Лев Глебович, дрозды поют – неплохо.


.
.
* * * *
Когда исчезнет слово естества:
врастая намертво – не шелестит листва,
и падкая – не утешает слива,
и ты, рожденный в эпицентре взрыва —
упрятан в соль и порох воровства.

Вот, над тобой нависли абрикосы,
и вишни, чьи плоды – бескрылые стрекозы:
как музыка – возвышен этот сад,
и яд, неотличимый от глюкозы —
свернулся в кровь и вырубил айпад.

Никто не потревожит сей уклад —
архаику, империи закат,
консервный ключ — не отворит кавычки,
уволен сторож, не щебечут птички,
бычки в томате — больше не мычат.

Но, иногда, отпраздновав поминки
по собственным стихам, бреду
один с литературной вечеринки,
и звезды превращаются в чаинки:
я растворяюсь ночевать в саду.

Здесь тени, словно в памяти провалы,
опять не спят суджуки-нелегалы,
я перебил бы всех — по одному:
за похоть, за шансон и нечистоты,
но, утром слышу: «Кто я, где я, что ты?» —
они с похмелья молятся. Кому?

2013


.
.
ВЫХОД ИЗ КОТЛА

Мой глухой, мой слепой, мой немой — возвращались домой:
и откуда они возвращались — живым не понять,
и куда направлялись они — мертвецам наплевать,
день — отсвечивал передом, ночь — развернулась кормой.

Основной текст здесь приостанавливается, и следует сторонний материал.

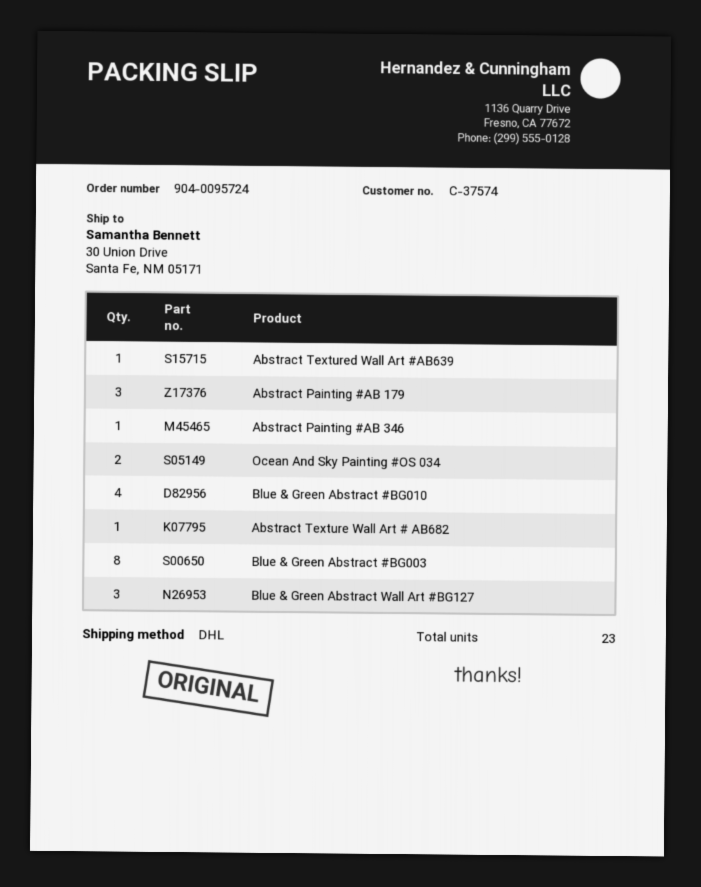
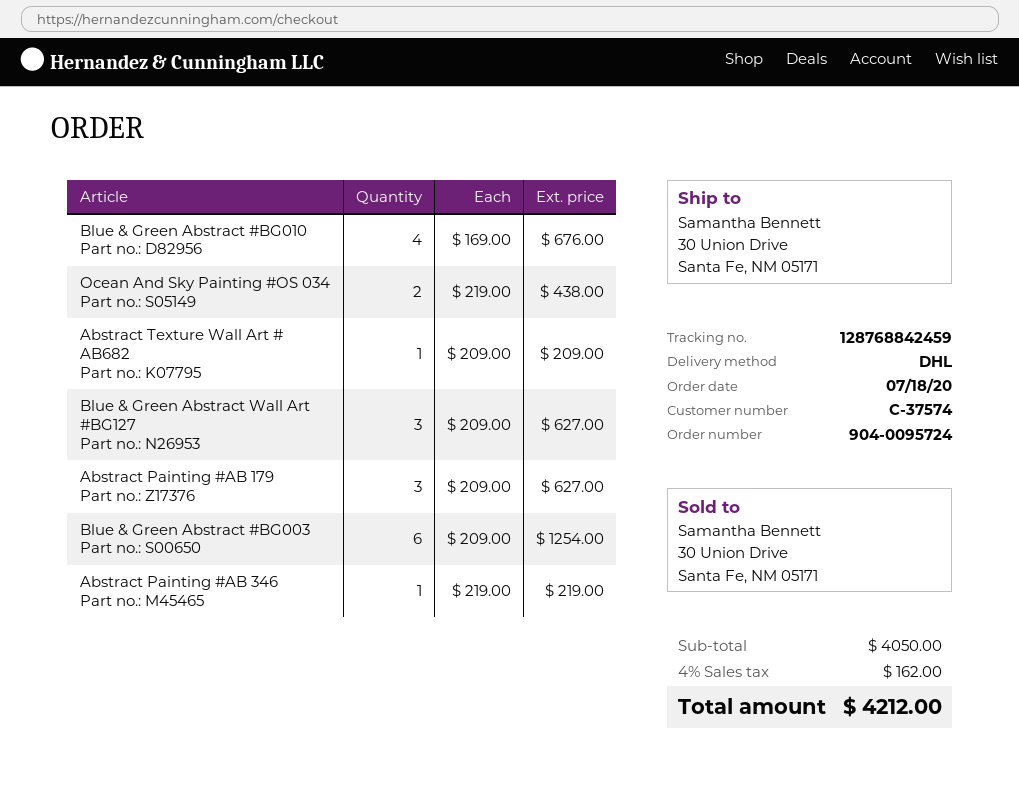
Abstract Textured Wall Art #AB639: 1 -> none
Blue & Green Abstract #BG003: 8 -> 6

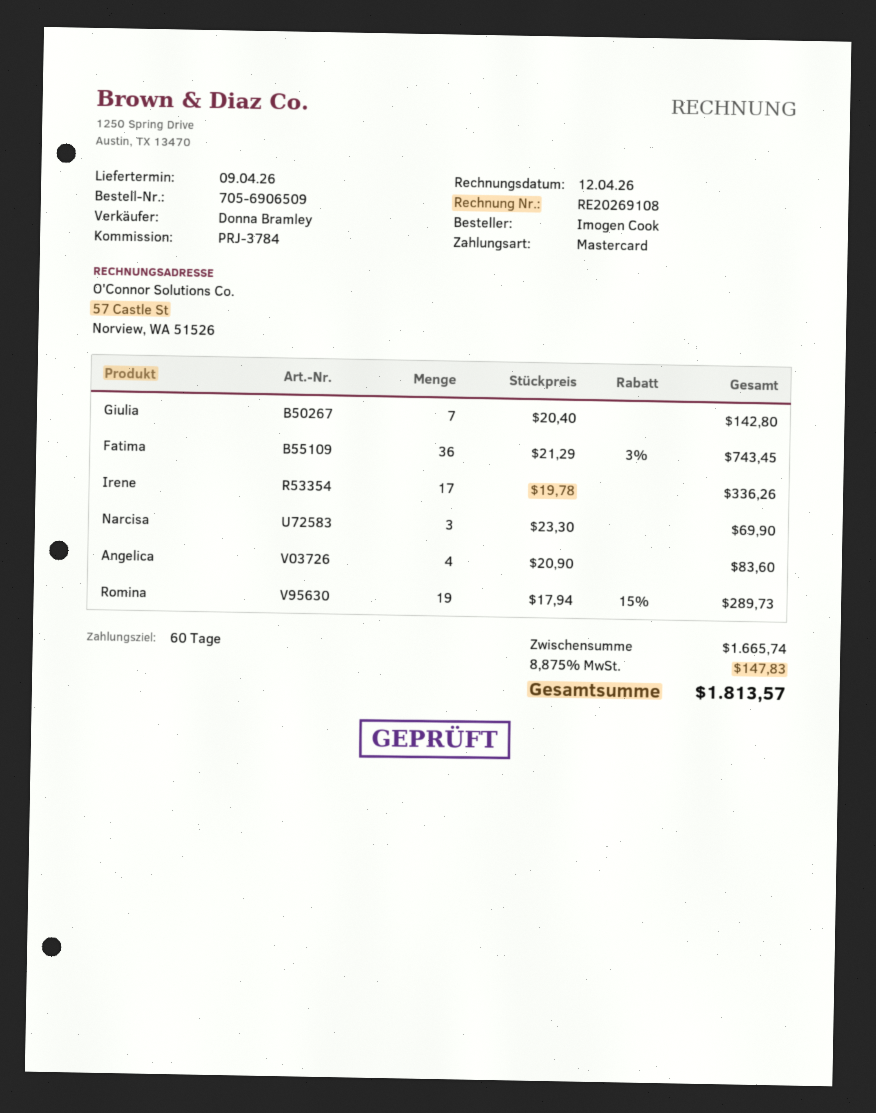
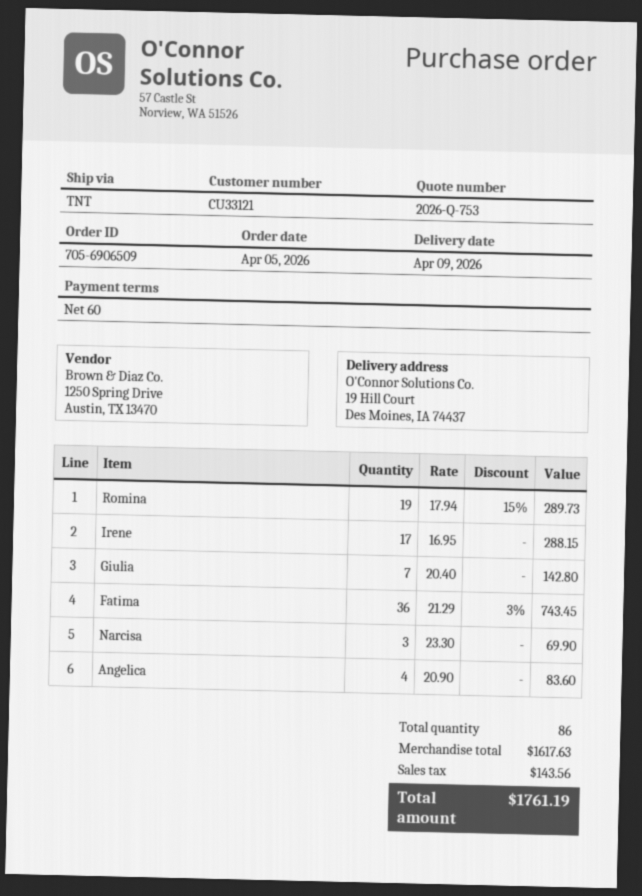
Irene: 17 x 19.78 = 336.26 -> 17 x 16.95 = 288.15
subtotal: 1665.74 -> 1617.63
tax: 147.83 -> 143.56
total: 1813.57 -> 1761.19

А вокруг — не ля-ля тополя — заливные поля,
где пшеница, впадая в гречиху, наводит тоску,
где плывет мандельштам, золотым плавником шевеля,
саранча джугашвили — читает стихи колоску.

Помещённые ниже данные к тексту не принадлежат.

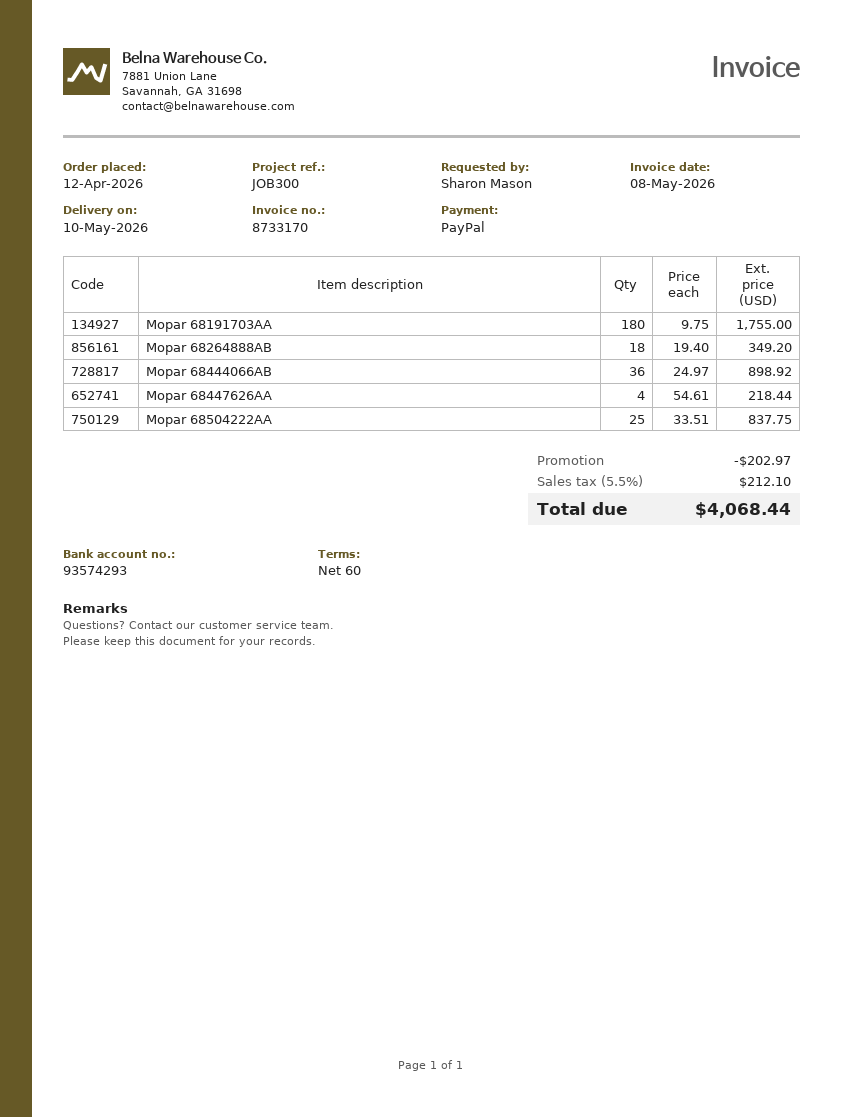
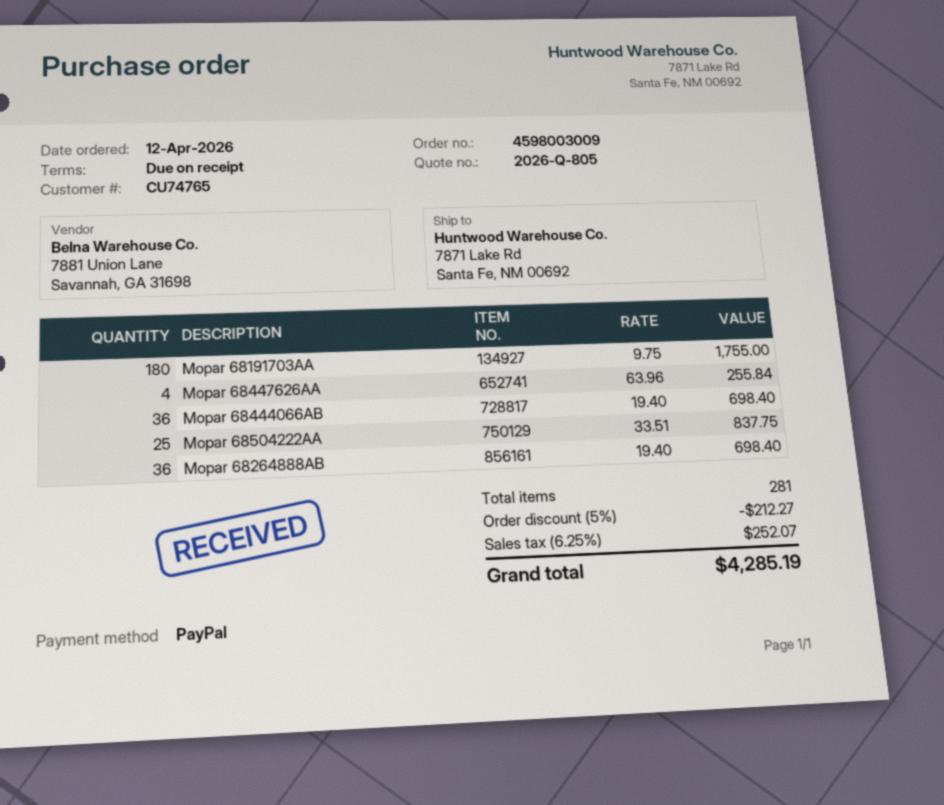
payment terms: 60 days -> on receipt
Mopar 68264888AB: 18 x 19.40 = 349.20 -> 36 x 19.40 = 698.40
Mopar 68444066AB: 36 x 24.97 = 898.92 -> 36 x 19.40 = 698.40
Mopar 68447626AA: 4 x 54.61 = 218.44 -> 4 x 63.96 = 255.84
discount: 202.97 -> 212.27
tax: 5.5% = 212.10 -> 6.25% = 252.07
total: 4068.44 -> 4285.19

От того и смотрящий в себя — от рождения слеп,
по наитию – глух, говорим, говорим, говорим:
белый свет, как блокадное масло, намазан на склеп,
я считаю до трех, накрывая поляну двоим.

Остается один — мой немой и не твой, и ничей:
для кого он мычит, рукавом утирая слюну,
выключай диктофоны, спускай с поводков толмачей —
я придумал утюг, чтоб загладить чужую вину.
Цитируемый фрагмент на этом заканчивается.